Not every Netflix action pickup travels like this but this new 119-minute South Korean spy thriller arrived with the right ingredients for a global break: it is directed by Ryoo Seung-wan, built around a premium cast led by Zo In-sung, Park Jeong-min, Park Hae-joon, and Shin Sae-kyeong, and set in Vladivostok, where South and North Korean operatives get pulled into a criminal web of shifting loyalties and escalating violence.
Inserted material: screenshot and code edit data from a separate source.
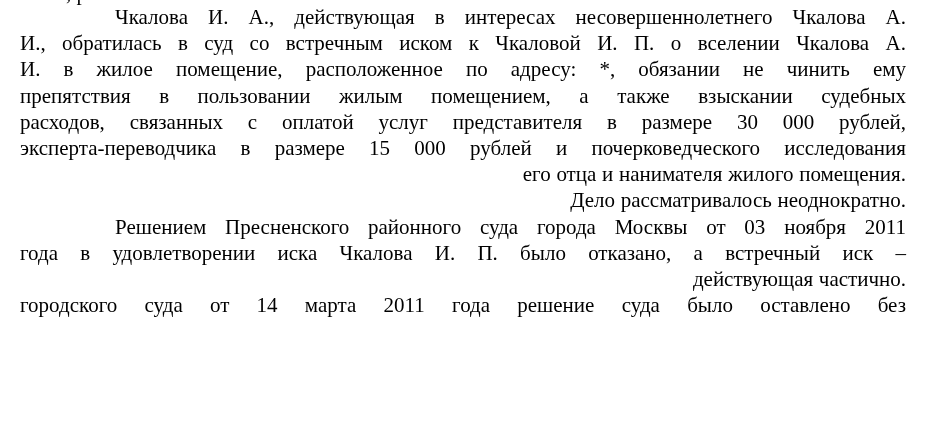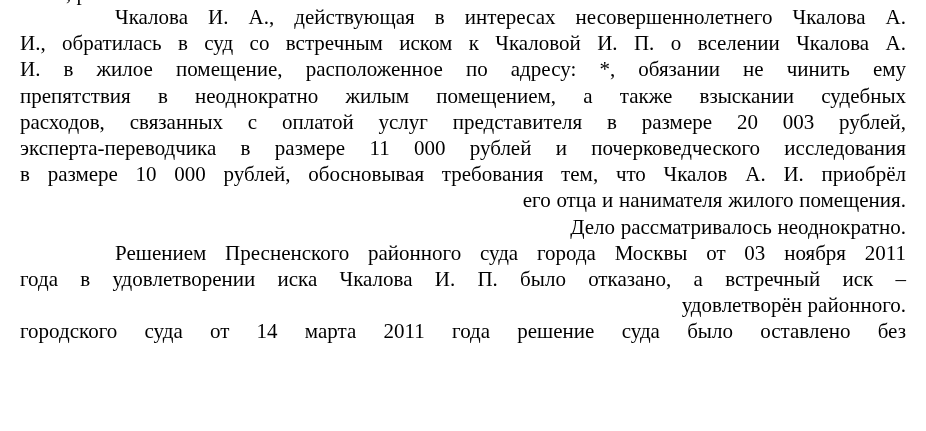--- a/index.html
+++ b/index.html
@@ -53,35 +53,34 @@
   <div class="frag">
     <span>, р</span>
   </div>
 
   <div class="text">
 
     <div>
       <div class="ln just first">Чкалова И. А., действующая в интересах несовершеннолетнего Чкалова А.</div>
       <div class="ln just">И., обратилась в суд со встречным иском к Чкаловой И. П. о вселении Чкалова А.</div>
       <div class="ln just">И. в жилое помещение, расположенное по адресу: *, обязании не чинить ему</div>
-      <div class="ln just">препятствия в неоднократно жилым помещением, а также взыскании судебных</div>
-      <div class="ln just">расходов, связанных с оплатой услуг представителя в размере 20 003 рублей,</div>
-      <div class="ln just">эксперта-переводчика в размере 11 000 рублей и почерковедческого исследования</div>
-      <div class="ln just">в размере 10 000 рублей, обосновывая требования тем, что Чкалов А. И. приобрёл</div>
+      <div class="ln just">препятствия в пользовании жилым помещением, а также взыскании судебных</div>
+      <div class="ln just">расходов, связанных с оплатой услуг представителя в размере 30 000 рублей,</div>
+      <div class="ln just">эксперта-переводчика в размере 15 000 рублей и почерковедческого исследования</div>
       <div class="ln">его отца и нанимателя жилого помещения.</div>
     </div>
 
     <div>
       <div class="ln first">Дело рассматривалось неоднократно.</div>
     </div>
 
     <div>
       <div class="ln just first">Решением Пресненского районного суда города Москвы от 03 ноября 2011</div>
       <div class="ln just">года в удовлетворении иска Чкалова И. П. было отказано, а встречный иск –</div>
-      <div class="ln">удовлетворён районного.</div>
+      <div class="ln">действующая частично.</div>
     </div>
 
     <div>
       <div class="ln just">городского суда от 14 марта 2011 года решение суда было оставлено без</div>
     </div>
 
   </div>
 </div>
 
 </body></html>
As per FlixPatrol, the instant streaming come-up shows that viewers understood that pitch immediately, especially those looking for something to scratch that James Bond itch as fans wait for Amazon’s reboot. As of April 7, it is the #1 movie on Netflix worldwide. The country breakdown shows this was not a narrow regional spike. It is sitting at #1 right now in markets including Bahrain, Kuwait, Oman, Qatar, Saudi Arabia, Romania, South Korea, Taiwan, Vietnam, Morocco, and Martinique, while also holding strong at #2 in places such as Hong Kong, Japan, Jordan, Kenya, Malaysia, the Philippines, Singapore, and the UAE. Not just that, during the last seven days, the film has consistently stayed in the Top 10 in most of the regions it is currently trending high up in.
That movie is Humint, and what makes its rise feel significant is how widely it has connected outside its home market. Netflix has leaned into the film’s mix of hand-to-hand combat, gunfights, and car chases, but the bigger selling point is that it is not just action. It is espionage action with geopolitical friction, emotional baggage, and a border-city setting that instantly gives the movie a colder, more dangerous texture than generic streaming thrillers. Yes, it is a Korean action film, but its Netflix run already looks far bigger than a domestic-fandom story. The film premiered globally on Netflix on March 31, and within a week it had spread across Asia, the Middle East, Latin America, and parts of Europe.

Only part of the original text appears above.